Imperial Brands (IMB.L) said on Thursday that Alison Cooper — one of the exceedingly few women who lead FTSE 100 companies — will step down as CEO after nine years at the helm.
Her departure will bring an end to a 20-year career at the Bristol-based company, which is the fourth-largest tobacco company in the world.
Depending on when a successor is found, the FTSE 100 (^FTSE) index, which tracks Britain’s top 100 listed companies, could have only five female bosses until Alison Rose becomes CEO of the Royal Bank of Scotland Group (RBS.L) in November.
The top ranks of British business have struggled with gender equality: There are currently more men named Steve at the helm of companies on the index than there are women.
Cooper’s departure comes after Imperial Brands last week said that profits in its current financial year would be significantly lower than it had previously forecast, amid a crackdown on vaping in the US.
Shares in the company fell as much as 15%, hitting nine-year lows.
“The timing of the move is curious, given that the company as well as the sector is facing some serious headwinds as we move into the end of the year and look to 2020,” said Michael Hewson, the chief market analyst at CMC Markets.
“The tobacco industry is now facing the prospect of an existential crisis. With a slowdown on normal cigarette sales already cutting into profits, e-cigarettes were supposed to be the next key growth area,” said Hewson.
Since becoming CEO in May 2010, Cooper slashed the number of the company’s cigarette brands in half, focusing on quality over quantity.
She also oversaw the $7bn (£5.7bn) acquisition of several cigarette brands from US tobacco giant Lorillard in 2014.

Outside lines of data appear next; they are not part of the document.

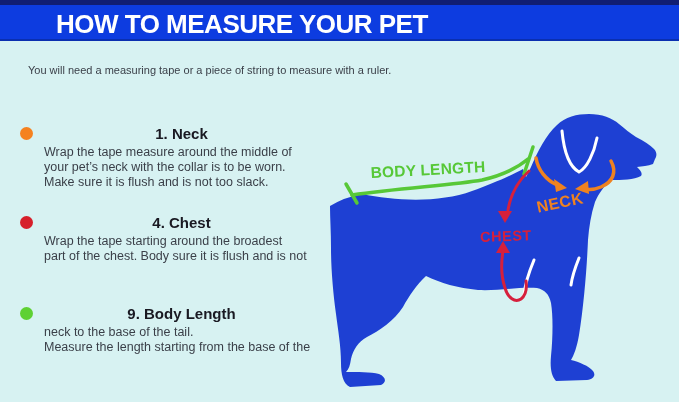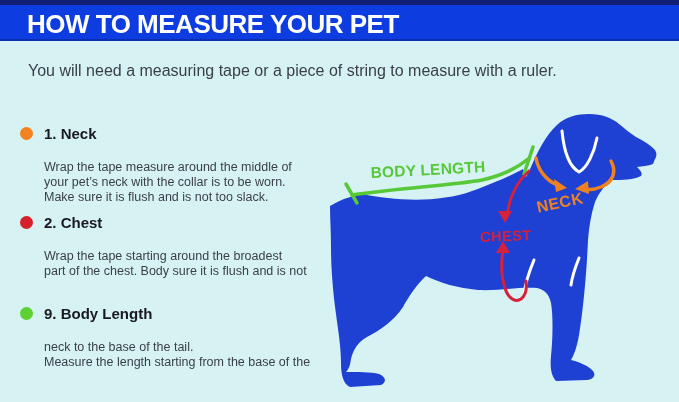--- a/index.html
+++ b/index.html
@@ -20,6 +20,7 @@
     background:var(--band-bg);
     border-top:5px solid var(--band-top);
     border-bottom:2px solid var(--band-edge);
+    padding-left:29px;
   }
   .band h1{
     color:var(--title-color);font-size:26px;font-weight:700;letter-spacing:-0.5px;

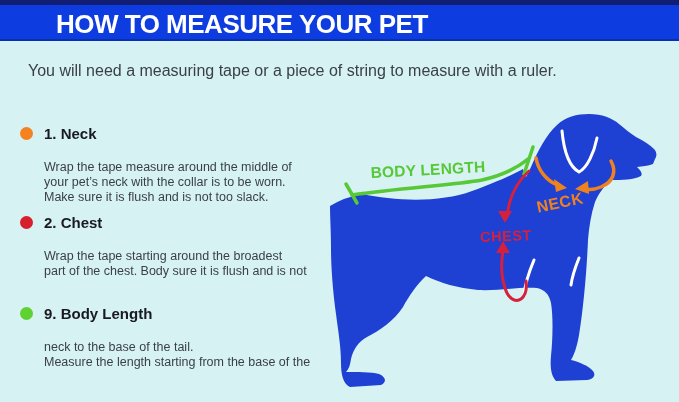--- a/index.html
+++ b/index.html
@@ -28,7 +28,7 @@
   }
   .intro{
     position:absolute;left:28px;top:60px;width:630px;
-    color:var(--text-color);font-size:16px;line-height:21px;
+    color:var(--text-color);font-size:11px;line-height:21px;
   }
   .step{position:absolute;left:19px;width:300px;}
   .step-neck{top:125px;}

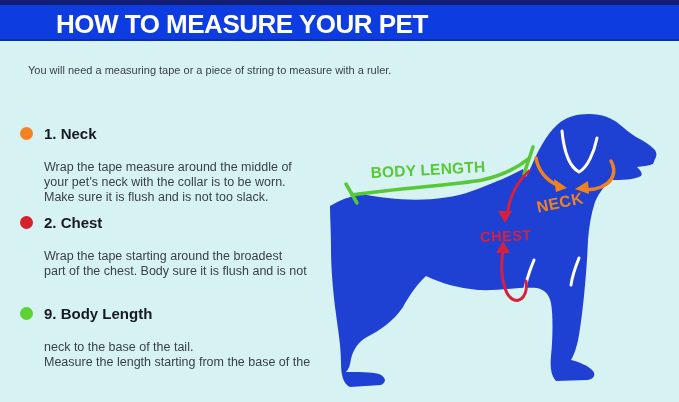--- a/index.html
+++ b/index.html
@@ -42,7 +42,7 @@
   .step-bodylength .bullet{background:var(--bullet-green);}
   .step h2{
     margin-left:25px;color:var(--heading-color);
-    font-size:15px;font-weight:700;line-height:17px;
+    font-size:15px;font-weight:700;line-height:17px;text-align:center;
   }
   .step .desc{
     margin-left:25px;margin-top:18px;color:var(--text-color);

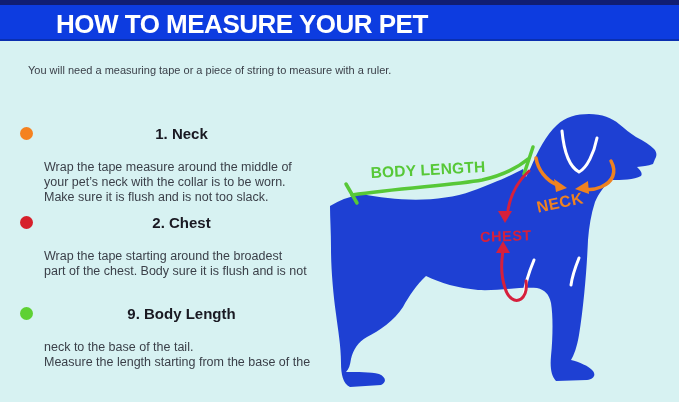--- a/index.html
+++ b/index.html
@@ -45,7 +45,7 @@
     font-size:15px;font-weight:700;line-height:17px;text-align:center;
   }
   .step .desc{
-    margin-left:25px;margin-top:18px;color:var(--text-color);
+    margin-left:25px;margin-top:3px;color:var(--text-color);
     font-size:12.5px;line-height:15px;
   }
   .diagram{position:absolute;left:0;top:0;width:679px;height:402px;}

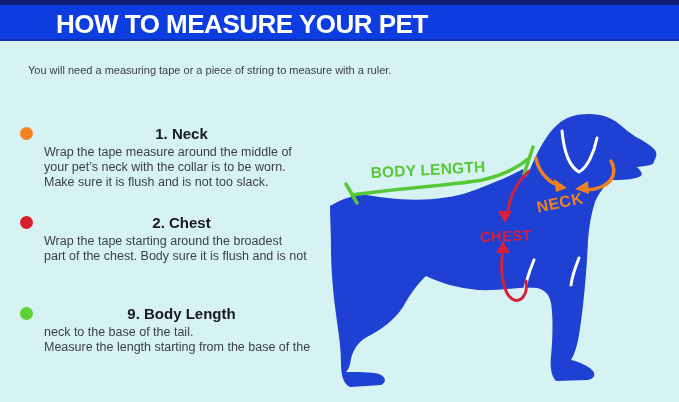--- a/index.html
+++ b/index.html
@@ -86,7 +86,7 @@
 
   <div class="step step-chest">
     <span class="bullet"></span>
-    <h2>2. Chest</h2>
+    <h2>4. Chest</h2>
     <div class="desc">
       <div>Wrap the tape starting around the broadest</div>
       <div>part of the chest. Body sure it is flush and is not</div>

Her departure comes amid a greater push for gender equality, with the government hoping that 33% of board members of listed companies will be female by next year.
But Cooper has previously spoken out against quotas, saying she was “very concerned” about addressing the issue this way.
“I am not someone who supports quotas because quotas are around the demand side of the equation and you need to look at the supply side. And quick fixes on the supply side are not necessarily quality fixes. I don’t like to think we’re a commodity,” she said.
Imperial Brands chairman Mark Williamson, who will also step down as chairman after a nine-year tenure, said that Cooper had made a “tremendous contribution” to the company.
“Alison has worked tirelessly and with great energy and passion during her 20 years with Imperial,” Williamson said.
The company said that Cooper would “focus on driving the performance of the business” while it searches for her successor.